Will “Bill” Sturka (played by Fritz Weaver) is a scientist who works at a covert military base developing large numbers of atomic bombs. They are preparing for imminent nuclear war (note: this episode was released a little over a year before the infamous Bay of Pigs invasion). In an effort to escape certain death, Sturka and his friend Jerry Riden (played by television actor Joe Maross) spend months prepping an spacecraft to bring their families along and escape the planet. However, just as they attempt to escape their boss their weasel-faced creepy boss, Carling (played by Edward Andrews) keeps checking on them. He makes it clear that government crackdowns are common for men working in top secret positions.
“You ever think, Sturka, there may be people on those stars too?”
The whole episode beautifully builds tension. Great beads of sweat drop off the men’s faces as they mask their plans beneath a facade of politeness. Meanwhile their boss Carling appears seemingly out of nowhere, offering ominous veiled warnings. There is one particularly memorable scene that is shot from beneath a glass coffee table showing the men’s escape plan, their nervous faces, and Carling’s eyes looming down over them. The whole episode is a nervous hand-wringer.
When Carling finally leaves their home Sturka and Riden decide they must depart that night wit their families. When they arrive at the base, their inside contact is waiting for them -a shadowy man who flashes a light at them. When he steps forward it is revealed to be none other than Carling. After a brief standoff they get into an altercation with Carling and subdue him before running onto the base, overpowering several guards, and commandeering their escape craft.
A short time later we see both families safely fleeing their planet. They wonder if there really is another planet out there populated with humans just like them. As the twist is revealed, Riden looks over at Bill and replies “It’s the third planet from the sun, Bill. It’s called ‘Earth.’”
“Behind a tiny ship heading into space is a doomed planet on the verge of suicide. Ahead lies a place called Earth, the 3rd planet from the sun. And for William Sturka and the men and women with him, it’s the eve of the beginning in the Twilight Zone.”
The Twilight Zone Trivia:
- Both Fritz Weaver and Edward Andrews appear in later Twilight Zone episodes as well.
- Stock footage of the alien spaceship was used from Forbidden Planet (1956), a film which was used again and again throughout the series.
- Rod Serling named two of the characters in this episode after his daughters, Jodi and Anne.
- The Earth is said to be 11 million miles from the planet in the episode, even though in reality the planet Venus is 24,600,000 miles from Earth.

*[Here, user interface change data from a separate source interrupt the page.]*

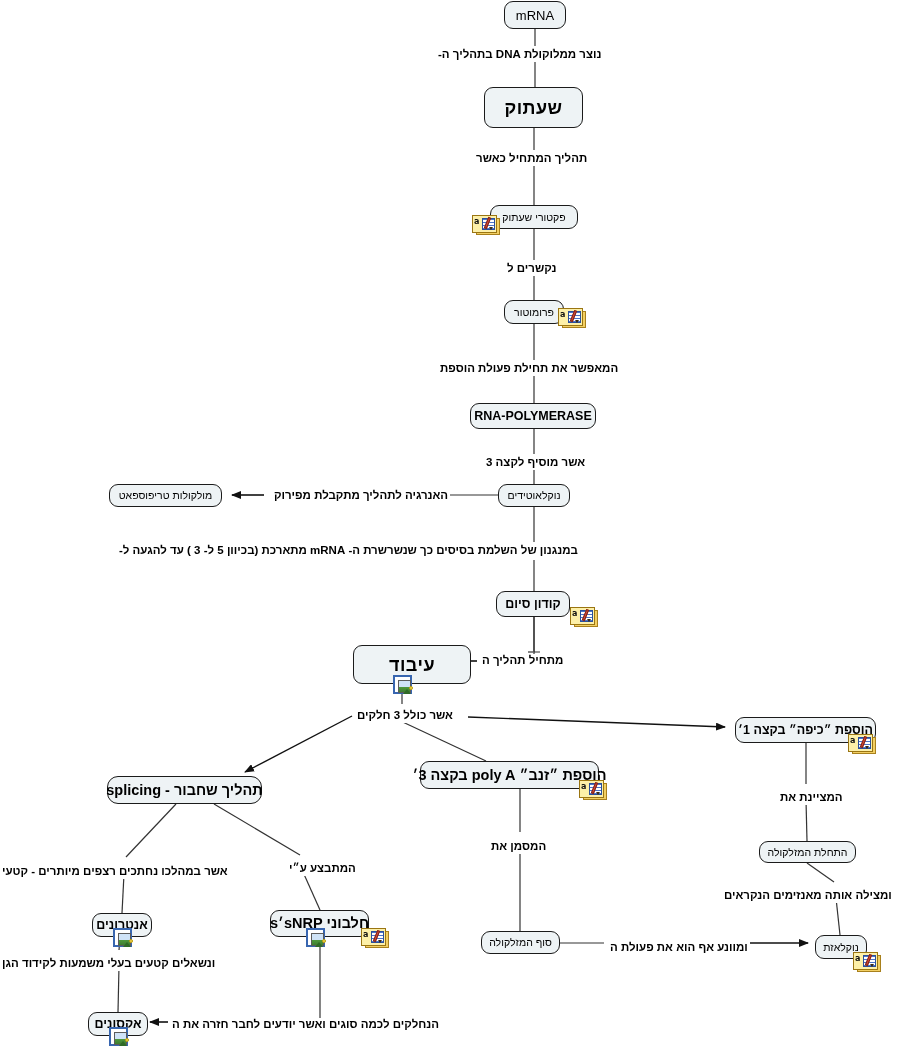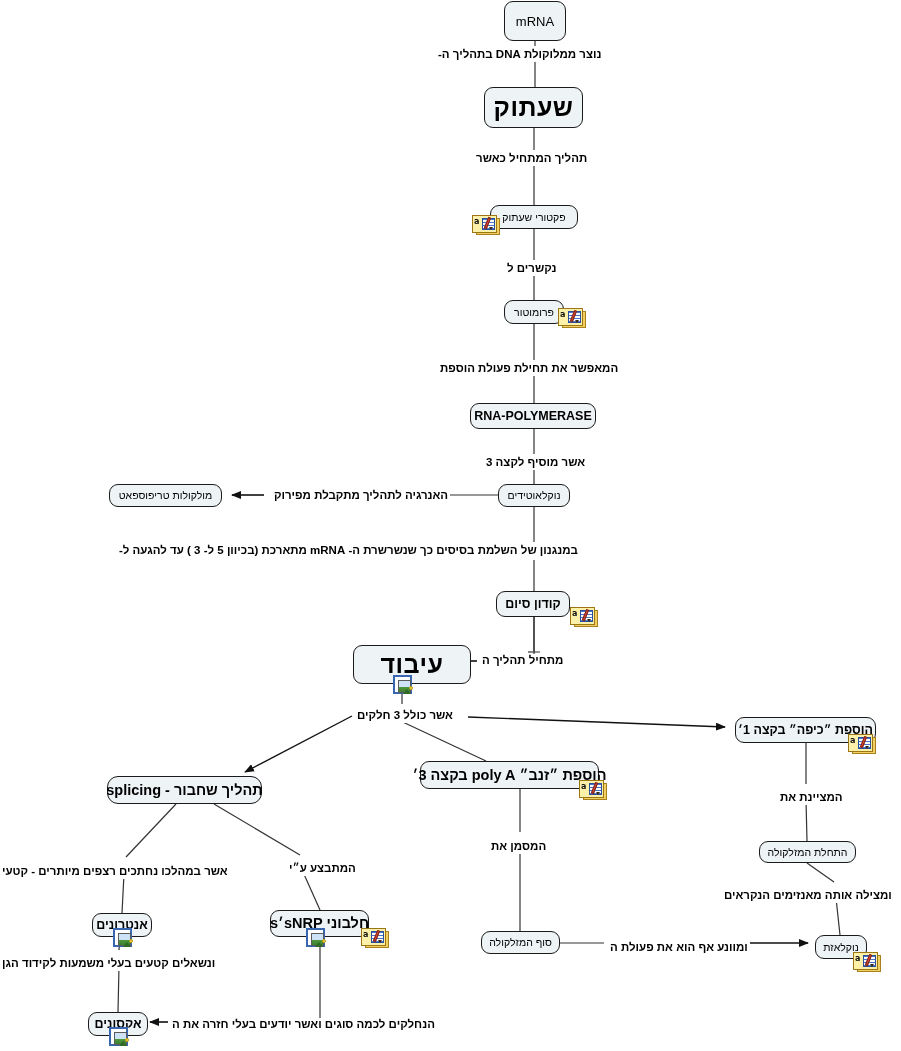--- a/index.html
+++ b/index.html
@@ -169,7 +169,7 @@
   </svg>
 
   <div id="nodes">
-      <div class="node n-mid" style="left: 504px; top: 1px; width: 62px; height: 40px;">
+      <div class="node n-mid" style="left: 504px; top: 1px; width: 62px; height: 28px;">
         <span class="txt">mRNA</span>
       </div>
       <div class="node n-huge" style="left: 484px; top: 87px; width: 99px; height: 41px;">

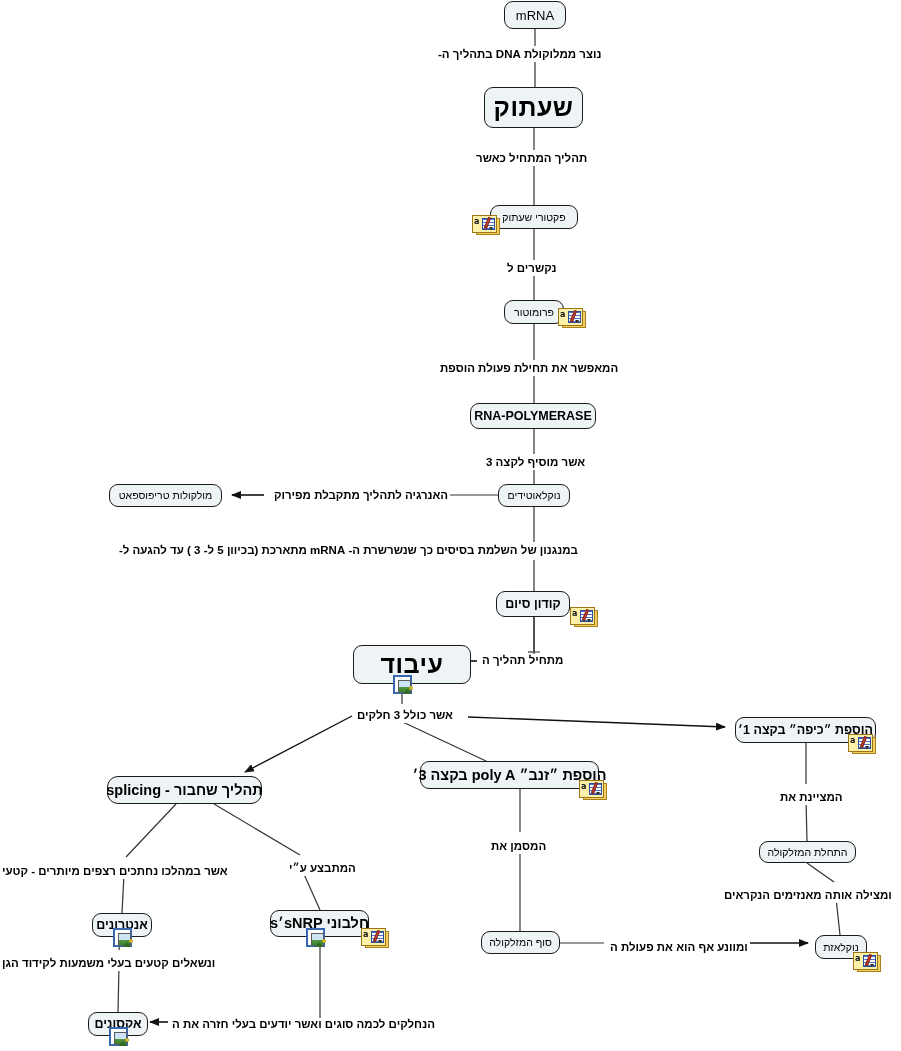--- a/index.html
+++ b/index.html
@@ -29,7 +29,7 @@
   .n-small{font-size:10.5px;font-weight:400;letter-spacing:0px;}
   .n-bold{font-size:12.5px;font-weight:bold;}
   .n-mid{font-size:13px;font-weight:400;}
-  .n-huge{font-size:25px;font-weight:bold;letter-spacing:0.5px;}
+  .n-huge{font-size:18px;font-weight:bold;letter-spacing:0.5px;}
   .n-poly{font-size:14.5px;font-weight:bold;}
 
   

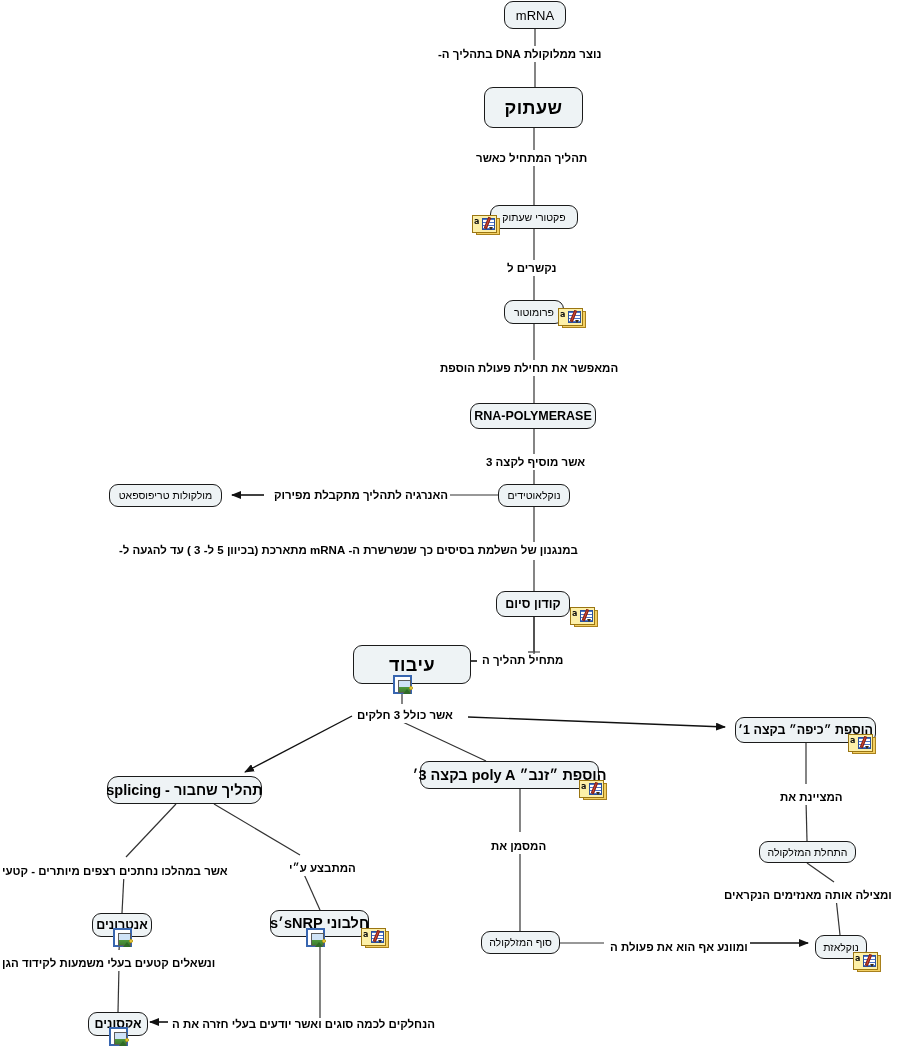--- a/index.html
+++ b/index.html
@@ -336,7 +336,7 @@
       <div class="lbl" style="left: 0px; top: 865px;">אשר במהלכו נחתכים רצפים מיותרים - קטעי</div>
       <div class="lbl" style="left: 608px; top: 941px;">ומוונע אף הוא את פעולת ה</div>
       <div class="lbl" style="left: 0px; top: 957px;">ונשאלים קטעים בעלי משמעות לקידוד הגן</div>
-      <div class="lbl" style="left: 170px; top: 1018px;">הנחלקים לכמה סוגים ואשר יודעים בעלי חזרה את ה</div>
+      <div class="lbl" style="left: 170px; top: 1018px;">הנחלקים לכמה סוגים ואשר יודעים לחבר חזרה את ה</div>
     </div>
 
 </div>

- The odd music playing when Sturka goes home is actually a piece called “Teddy’s Blues” by French avant-garde Jacques Lasry. Lasry wrote the song for his son Teddy. Lasry had formed a musical group with his wife and their music was featured in Jean Cocteau films, and one of their unusual instruments was featured in this episode (there are several little clues in the show that suggest the men are not on planet Earth).